Start of Block
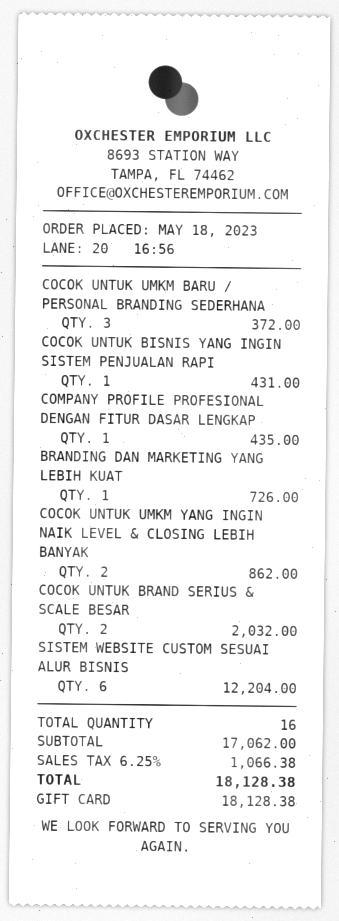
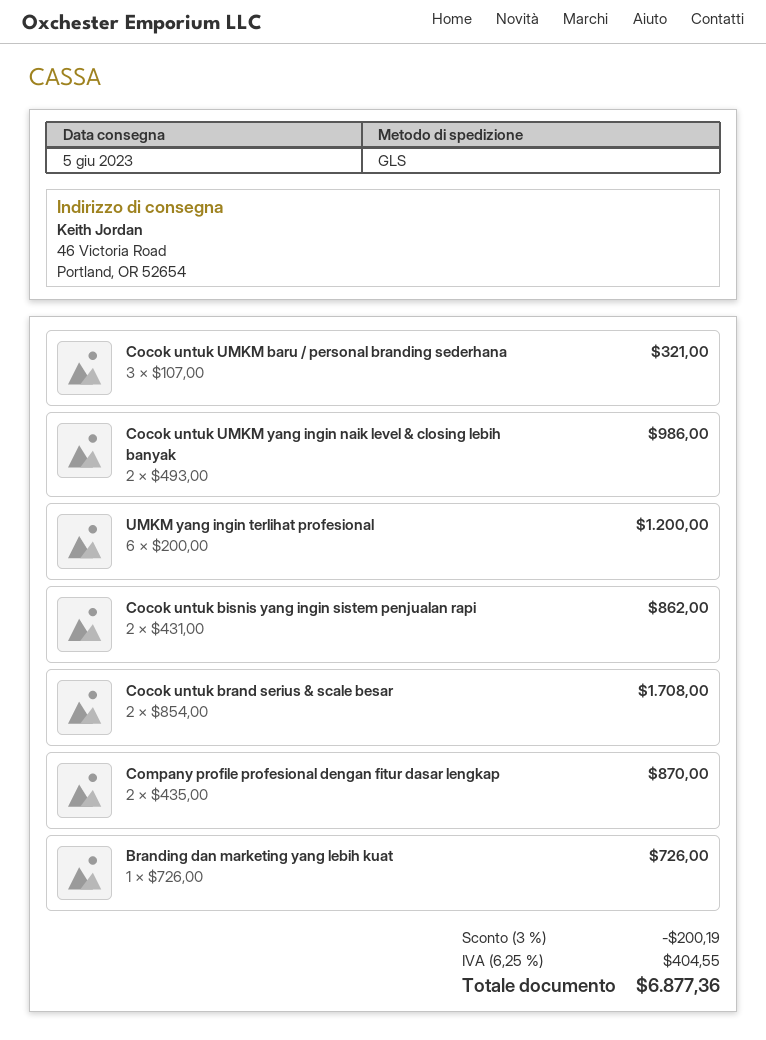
COCOK UNTUK UMKM BARU / PERSONAL BRANDING SEDERHANA: 3 for 372.00 -> 3 for 321.00
COCOK UNTUK BISNIS YANG INGIN SISTEM PENJUALAN RAPI: 1 for 431.00 -> 2 for 862.00
COMPANY PROFILE PROFESIONAL DENGAN FITUR DASAR LENGKAP: 1 for 435.00 -> 2 for 870.00
COCOK UNTUK UMKM YANG INGIN NAIK LEVEL & CLOSING LEBIH BANYAK: 2 for 862.00 -> 2 for 986.00
COCOK UNTUK BRAND SERIUS & SCALE BESAR: 2 for 2032.00 -> 2 for 1708.00
SISTEM WEBSITE CUSTOM SESUAI ALUR BISNIS: 6 for 12204.00 -> none
UMKM yang ingin terlihat profesional: none -> 6 for 1200.00
discount: none -> 3% = 200.19
tax: 6.25% = 1066.38 -> 6.25% = 404.55
total: 18128.38 -> 6877.36

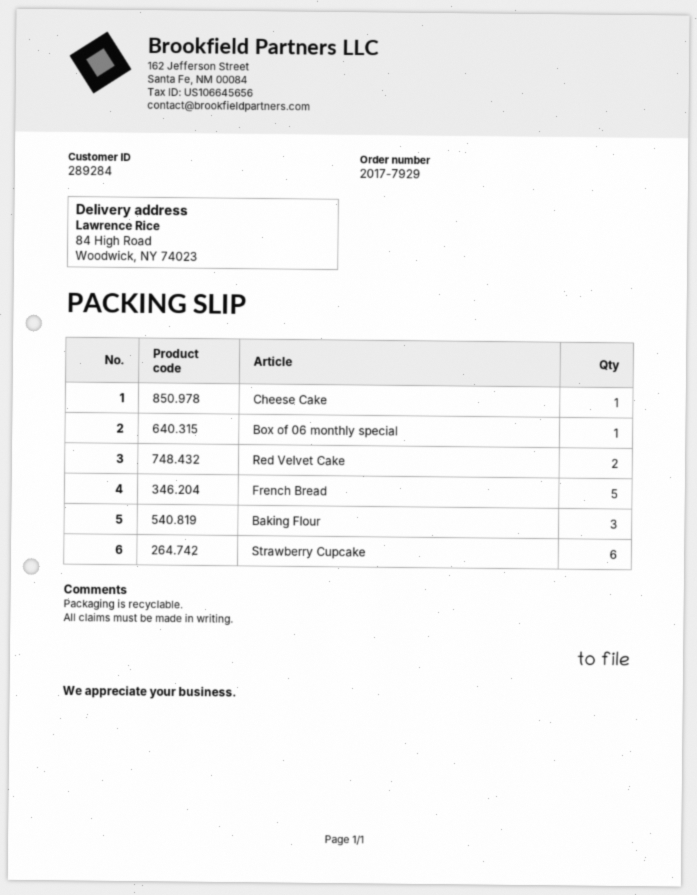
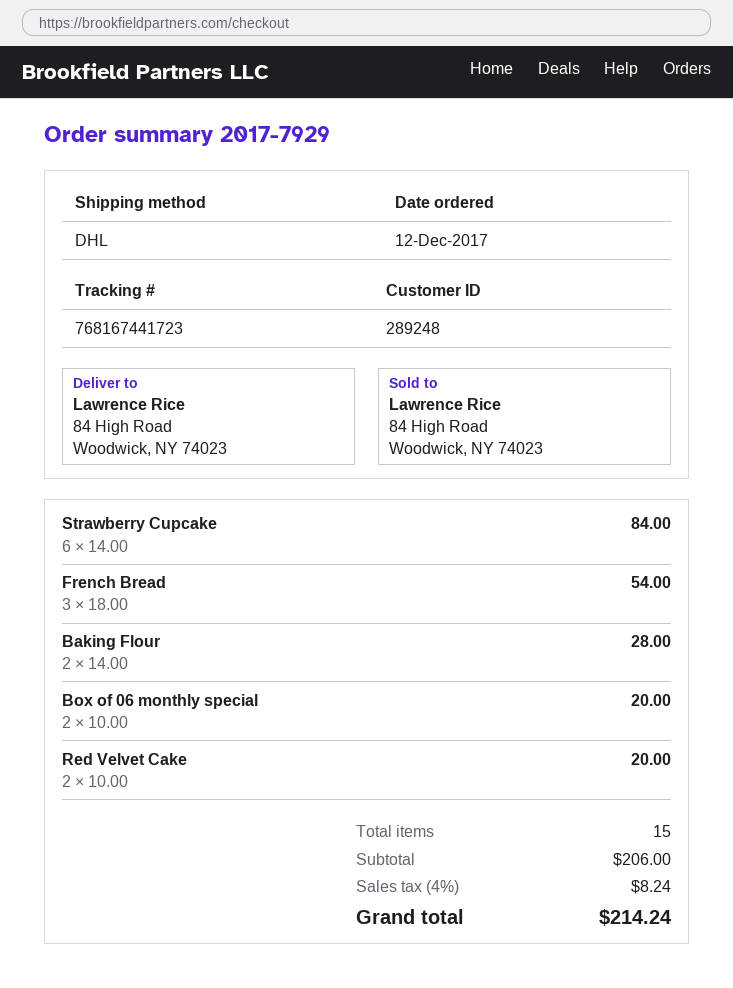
customer number: 289284 -> 289248
Cheese Cake: 1 -> none
Box of 06 monthly special: 1 -> 2
French Bread: 5 -> 3
Baking Flour: 3 -> 2

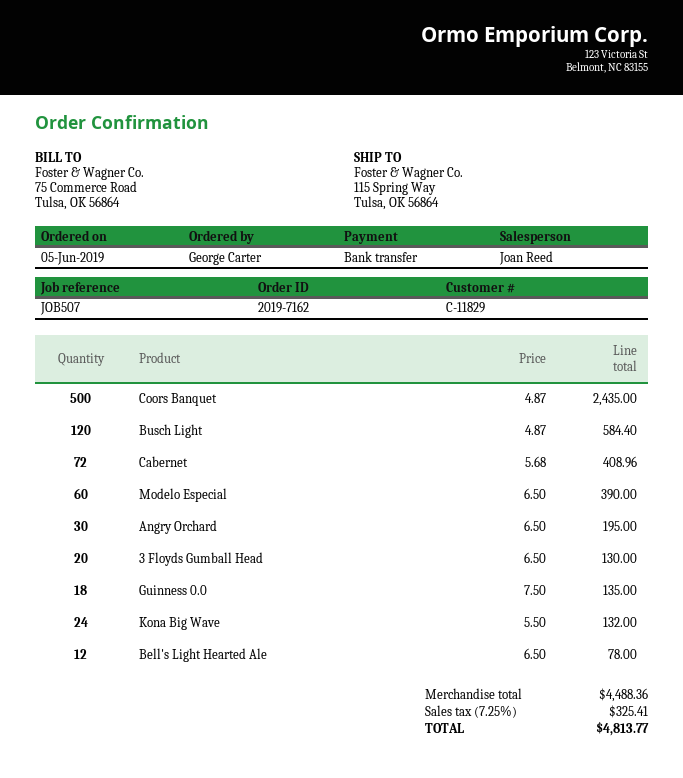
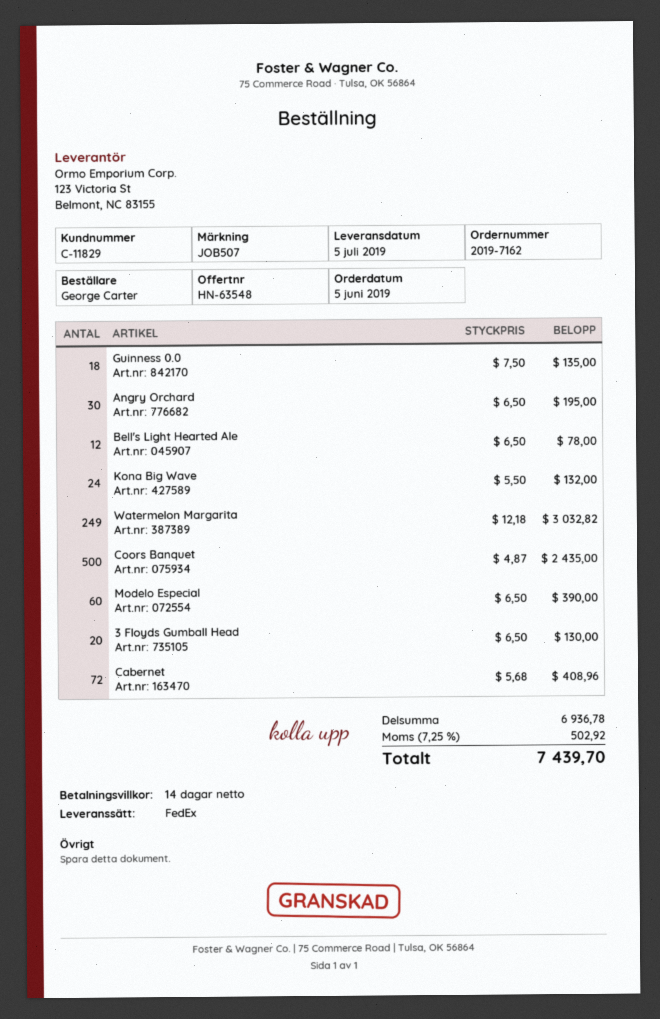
Busch Light: 120 x 4.87 = 584.40 -> none
Watermelon Margarita: none -> 249 x 12.18 = 3032.82
subtotal: 4488.36 -> 6936.78
tax: 7.25% = 325.41 -> 7.25% = 502.92
total: 4813.77 -> 7439.70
End of Block
§ Exercise brief
In the records above, find each line with the string "none" and list it.

§ Task result
SISTEM WEBSITE CUSTOM SESUAI ALUR BISNIS: 6 for 12204.00 -> none
UMKM yang ingin terlihat profesional: none -> 6 for 1200.00
discount: none -> 3% = 200.19
Cheese Cake: 1 -> none
Busch Light: 120 x 4.87 = 584.40 -> none
Watermelon Margarita: none -> 249 x 12.18 = 3032.82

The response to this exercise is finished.